Material to process ::

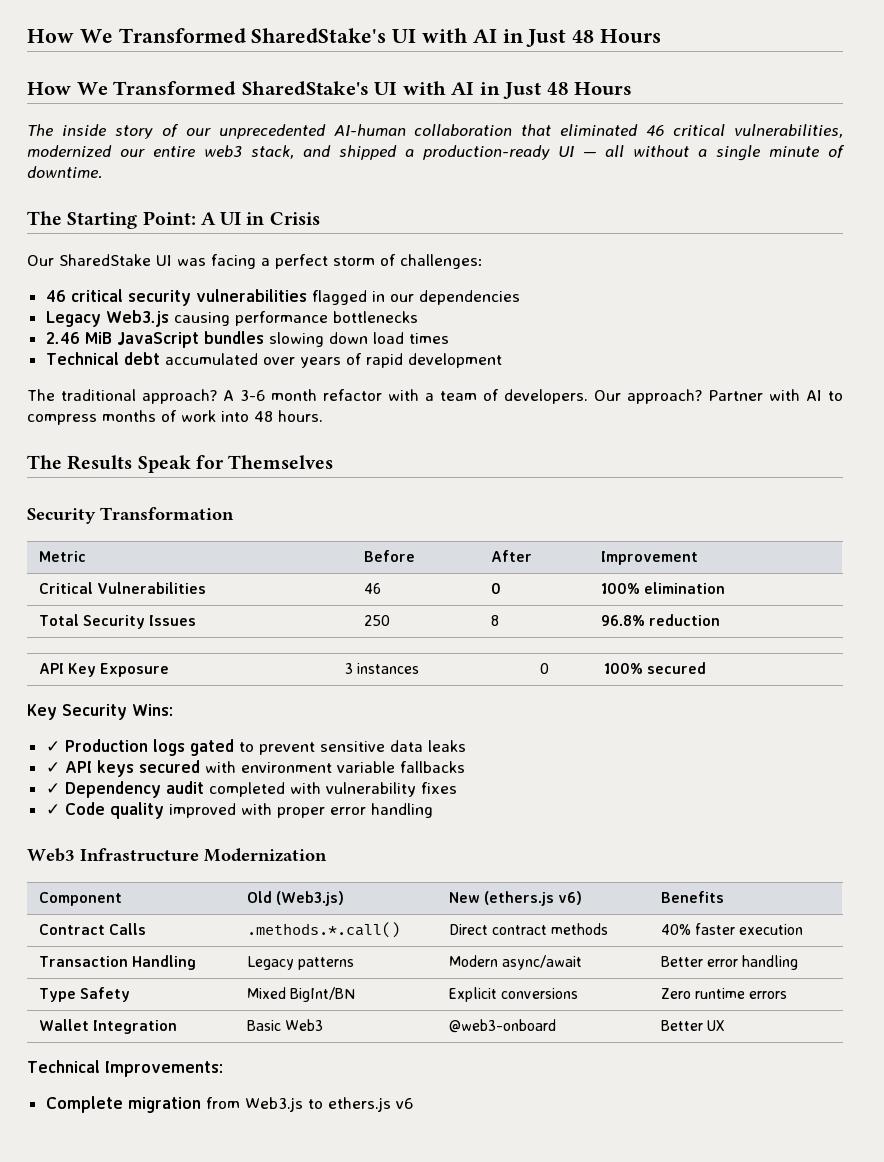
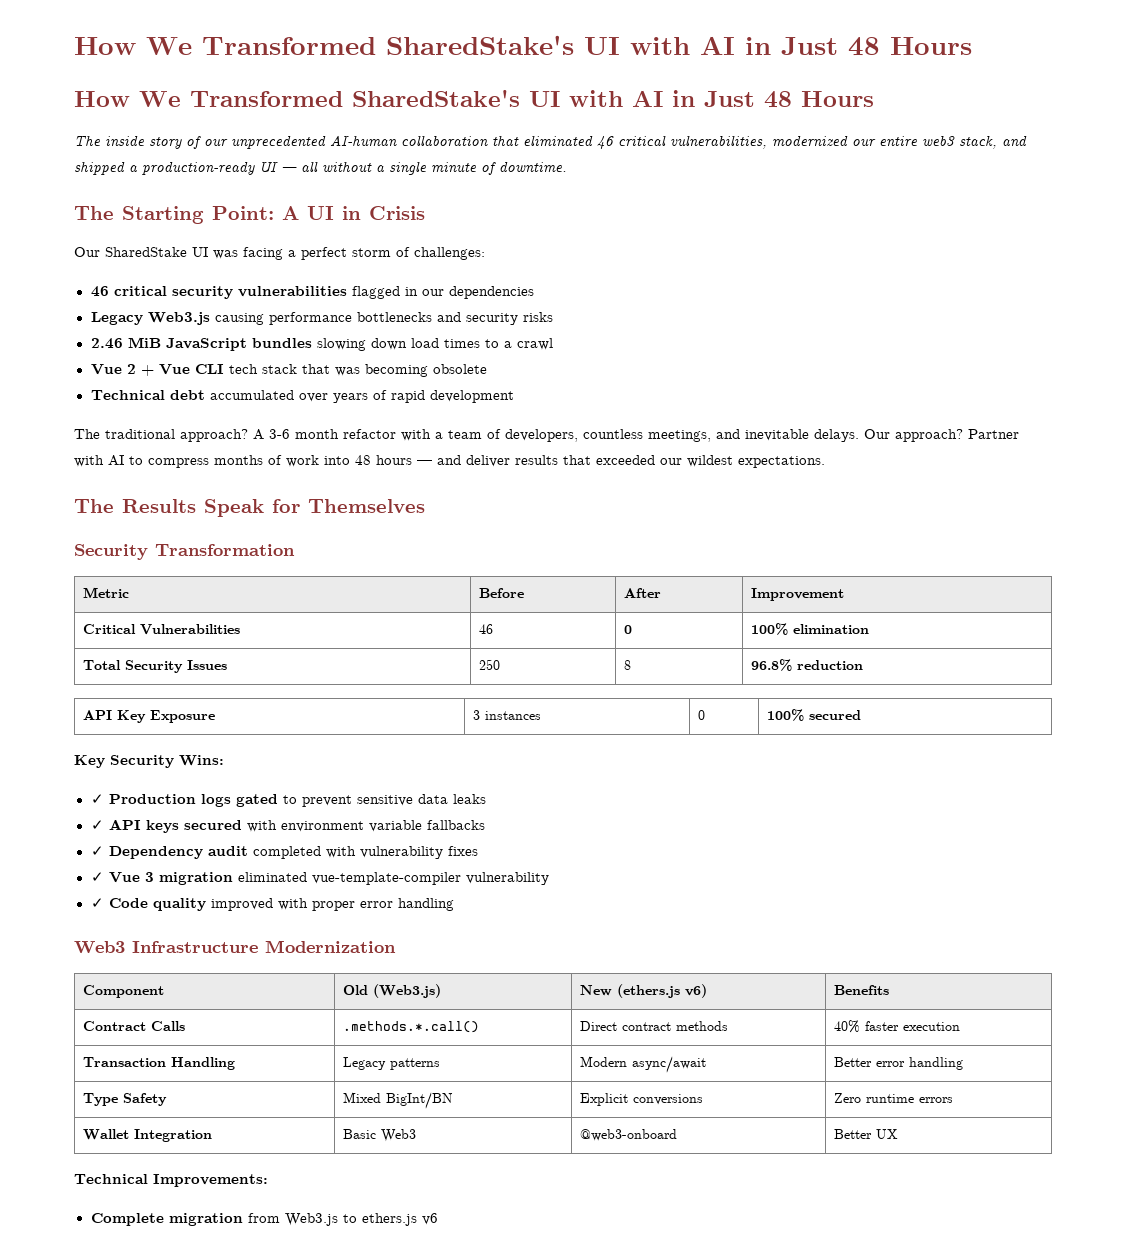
- Legacy Web3.js causing performance bottlenecks
+ Legacy Web3.js causing performance bottlenecks and security risks
- 2.46 MiB JavaScript bundles slowing down load times
+ 2.46 MiB JavaScript bundles slowing down load times to a crawl
+ Vue 2 + Vue CLI tech stack that was becoming obsolete
- A 3-6 month refactor with a team of developers.
+ A 3-6 month refactor with a team of developers, countless meetings, and inevitable delays.
- Partner with AI to compress months of work into 48 hours.
+ Partner with AI to compress months of work into 48 hours — and deliver results that exceeded our wildest expectations.
+ ✓ Vue 3 migration eliminated vue-template-compiler vulnerability

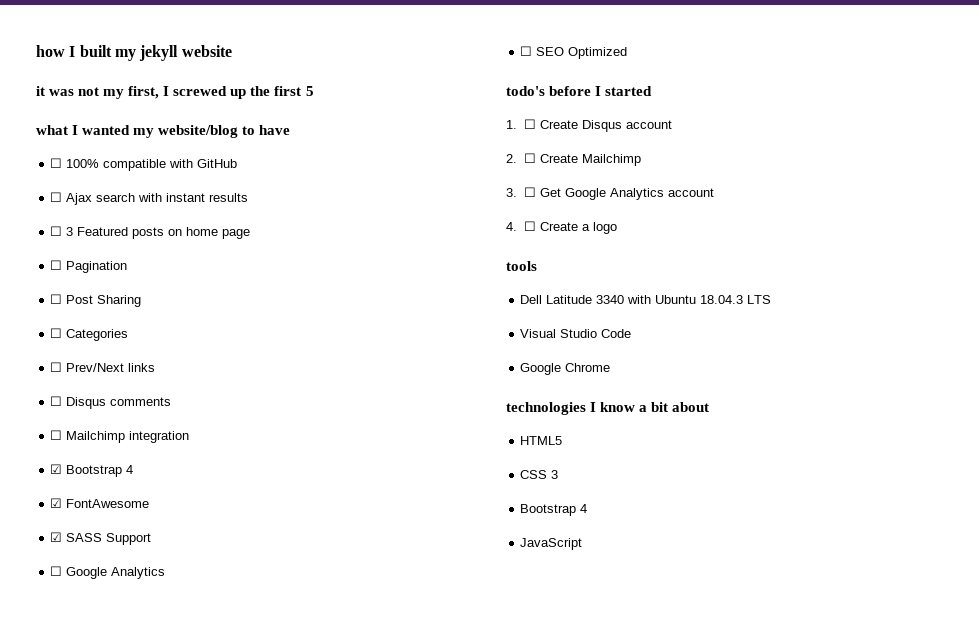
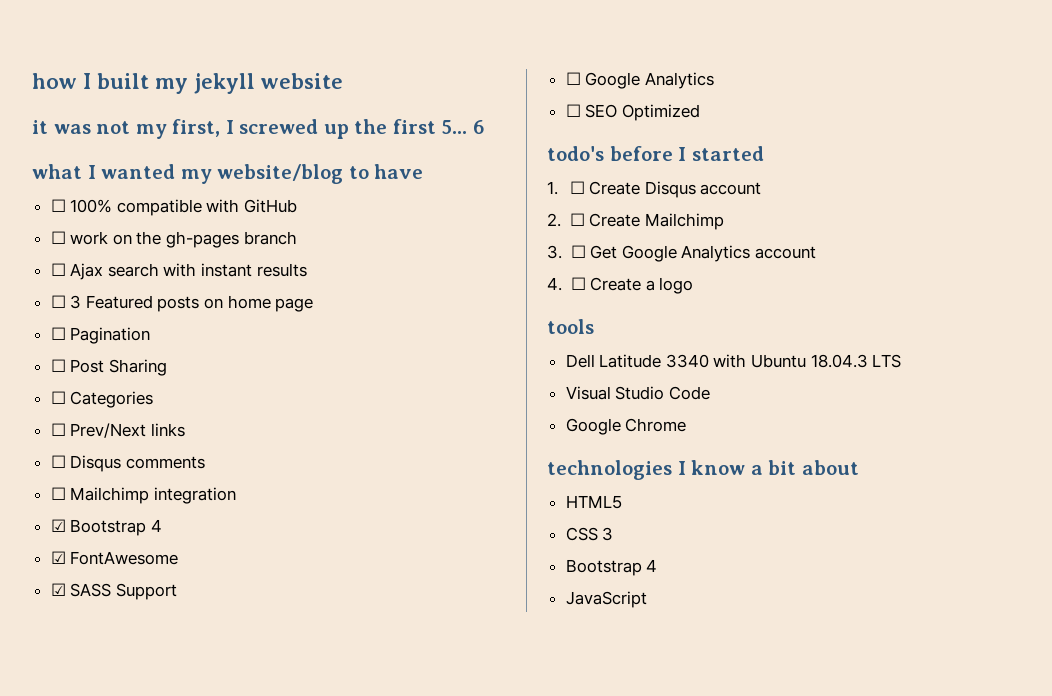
- it was not my first, I screwed up the first 5
+ it was not my first, I screwed up the first 5... 6
+ ☐ work on the gh-pages branch

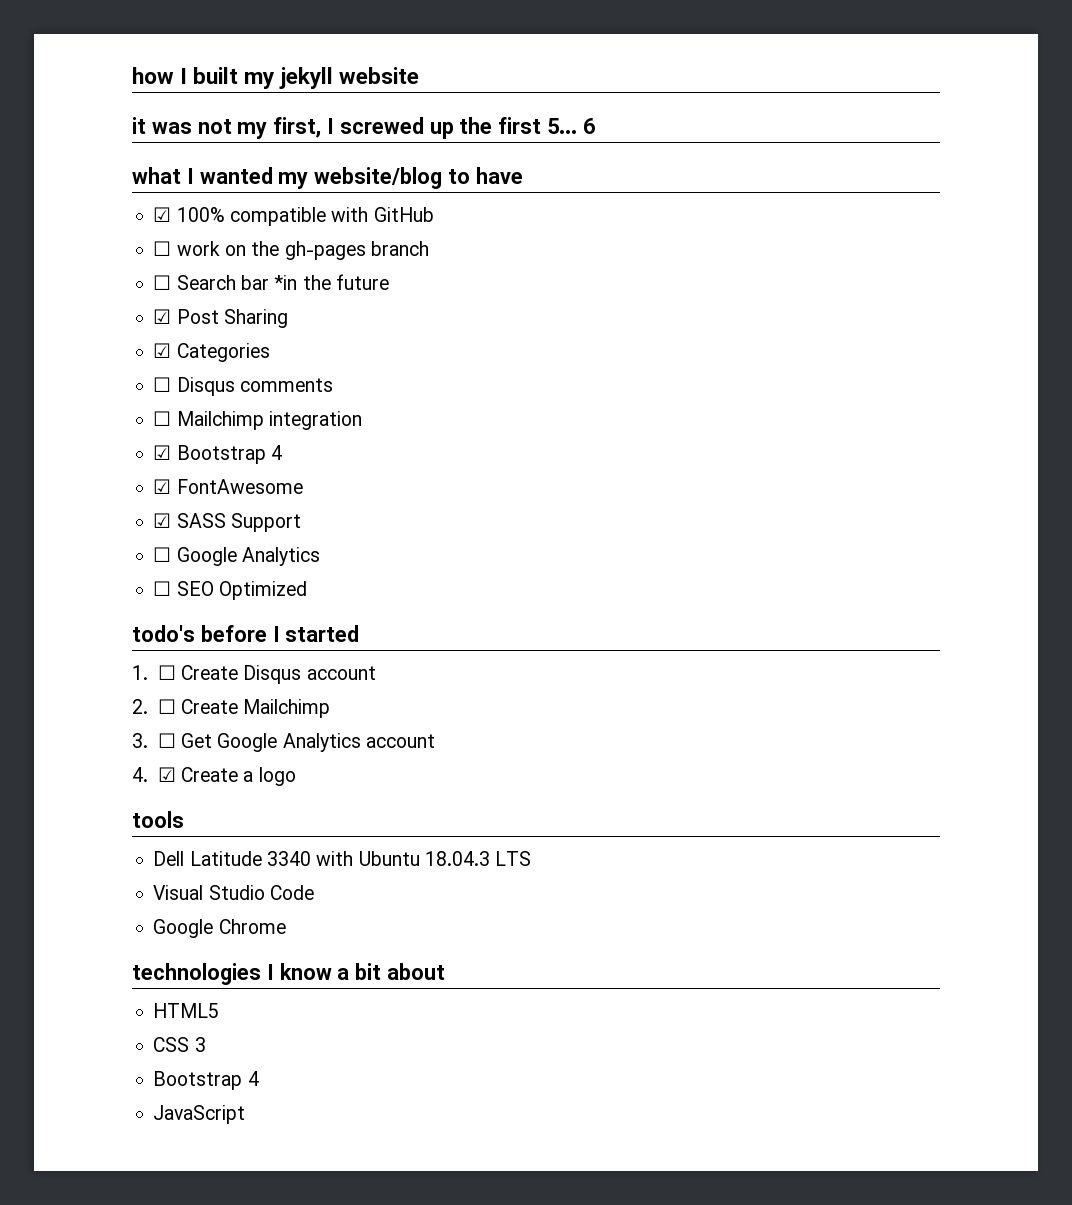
- ☐ 100% compatible with GitHub
+ ☑ 100% compatible with GitHub
- ☐ Ajax search with instant results
- ☐ 3 Featured posts on home page
- ☐ Pagination
- ☐ Post Sharing
+ ☐ Search bar *in the future
+ ☑ Post Sharing
- ☐ Categories
+ ☑ Categories
- ☐ Prev/Next links
- 4. ☐ Create a logo
+ 4. ☑ Create a logo

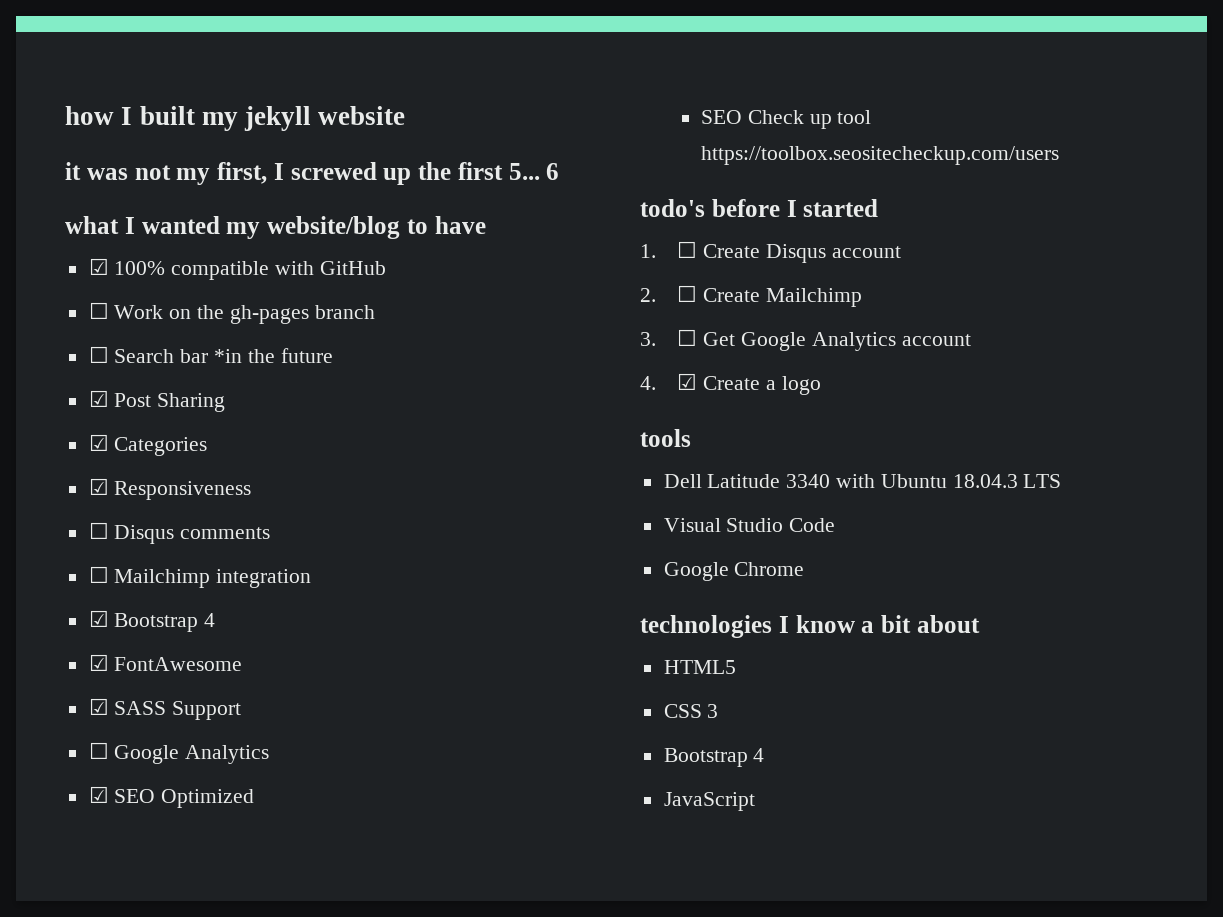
- ☐ work on the gh-pages branch
+ ☐ Work on the gh-pages branch
+ ☑ Responsiveness
- ☐ SEO Optimized
+ ☑ SEO Optimized
+ SEO Check up tool https://toolbox.seositecheckup.com/users

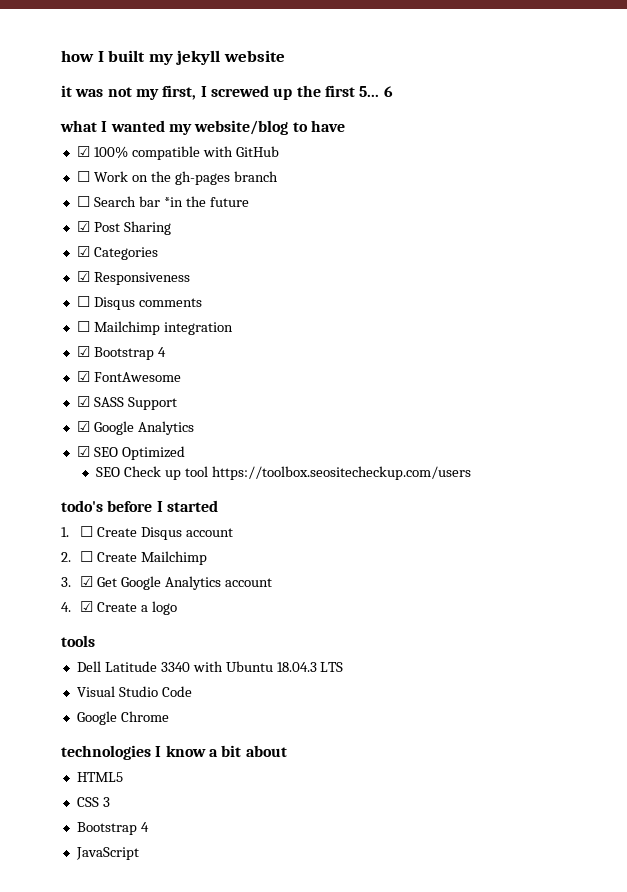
- ☐ Google Analytics
+ ☑ Google Analytics
- 3. ☐ Get Google Analytics account
+ 3. ☑ Get Google Analytics account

Task requirements :: Going through the records above, count the lines that include the word "team". Give the number alone.

Response for this exercise :: 2